Het heteronormatieve karakter van het huwelijksvermogensrecht

Gehuwde koppels vallen automatisch onder het wettelijk gemeenschapsstelsel indien zij geen huwelijksovereenkomst opstellen. Dit is niet enkel de situatie in België, maar ook in heel wat andere landen, zoals Nederland, Frankrijk en Spanje. Het wettelijk gemeenschapsstelsel zorgt ervoor dat echtgenoten vanaf de huwelijkssluiting automatisch gerechtigd zijn op elkaars inkomsten en op de meeste andere goederen die zij tijdens het huwelijk verwerven. Behoudens conventionele afwijkingen, wordt dit gemeenschappelijk vermogen ook gelijk gedeeld tussen de echtgenoten bij ontbinding van het stelsel door echtscheiding of overlijden. Het wettelijk gemeenschapsstelsel biedt bijgevolg de meest volwaardige bescherming voor traditionele (hetero)koppels, waarbij de vrouw de zorgtaken op zich neemt (en dus zelf weinig of geen inkomsten genereert) en de man de belangrijkste of enige kostwinner is. Hoewel dit traditionele model vandaag veel minder prominent aanwezig is dan enkele decennia geleden, wijst bestaand onderzoek uit dat gender nog steeds een determinerende beweegreden is om zorgtaken te verdelen tussen man en vrouw. Omdat de vrouw nog altijd vaak meer zorgtaken opneemt, gaat dit bijgevolg ook vandaag nog vaak gepaard met financieel onbillijke gevolgen, met name in geval van echtscheiding.

Omdat de wet dus een wettelijk stelsel aanbiedt dat met name bedoeld is om de financiële onbillijkheden op te vangen die het gevolg zijn van een genderstereotype rollenverdeling, kunnen we argumenteren dat dit stelsel een inherent heteronormatief karakter heeft. Bij koppels van een gelijk gender is een genderstereotype rollenverdeling veel minder prominent aanwezig. Binnen deze koppels zijn de partners vaak allebei actief op de arbeidsmarkt, streven zij een gelijke verdeling van zorgtaken na en verkiezen zij vaker om hun inkomsten (grotendeels) gescheiden te houden.

Een gelijkwaardig, eerder dan een gelijk huwelijksvermogensrecht?

Koppels van hetzelfde gender lopen een verminderd risico op financiële onbillijkheden, aangezien er veelal geen sprake is van een ongelijke en gendergerelateerde rollenverdeling.
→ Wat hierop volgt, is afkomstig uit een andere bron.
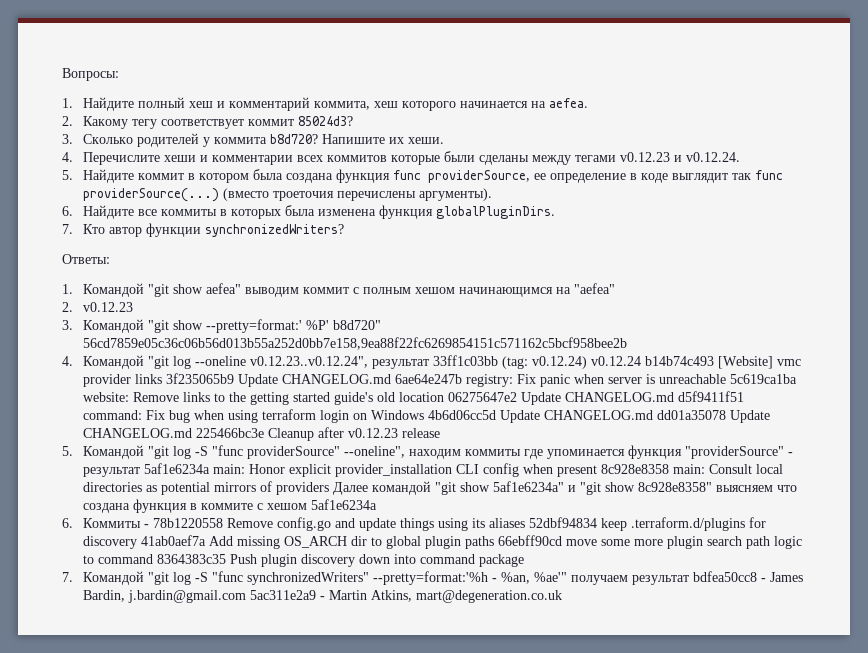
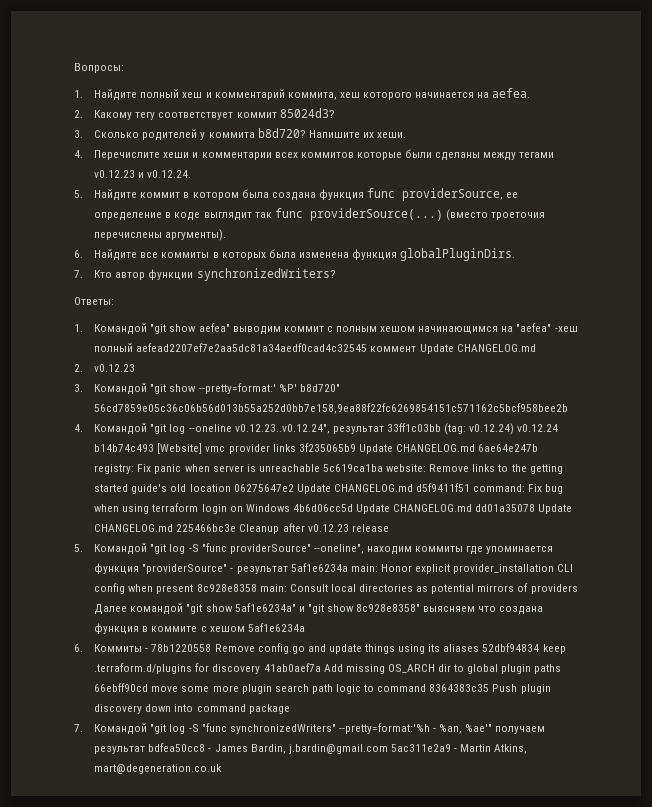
- 1. Командой "git show aefea" выводим коммит с полным хешом начинающимся на "aefea"
+ 1. Командой "git show aefea" выводим коммит с полным хешом начинающимся на "aefea" -хеш полный aefead2207ef7e2aa5dc81a34aedf0cad4c32545 коммент Update CHANGELOG.md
Bijgevolg rijst de vraag of deze koppels wel nood hebben aan de grote mate van bescherming die het wettelijk gemeenschapsstelsel automatisch voorziet. Het lijkt eerder aannemelijk dat deze koppels meer autonomie verkiezen, bijvoorbeeld in de vorm van een scheidingsstelsel. Het kan dan gaan om een voorkeur voor het zuivere scheidingsstelsel of voor een gecorrigeerd scheidingsstelsel, waarbij voorzien wordt in een vorm van vermogensrechtelijke solidariteit in geval van echtscheiding.  

Samen met prof. dr. Alain-Laurent Verbeke bied ik in het International Journal of Law, Policy and the Family een antwoord op de vraag naar de vermogensrechtelijke voorkeuren van koppels van hetzelfde gender. Hierin zetten we onze bevindingen uiteen op basis van twaalf diepte-interviews.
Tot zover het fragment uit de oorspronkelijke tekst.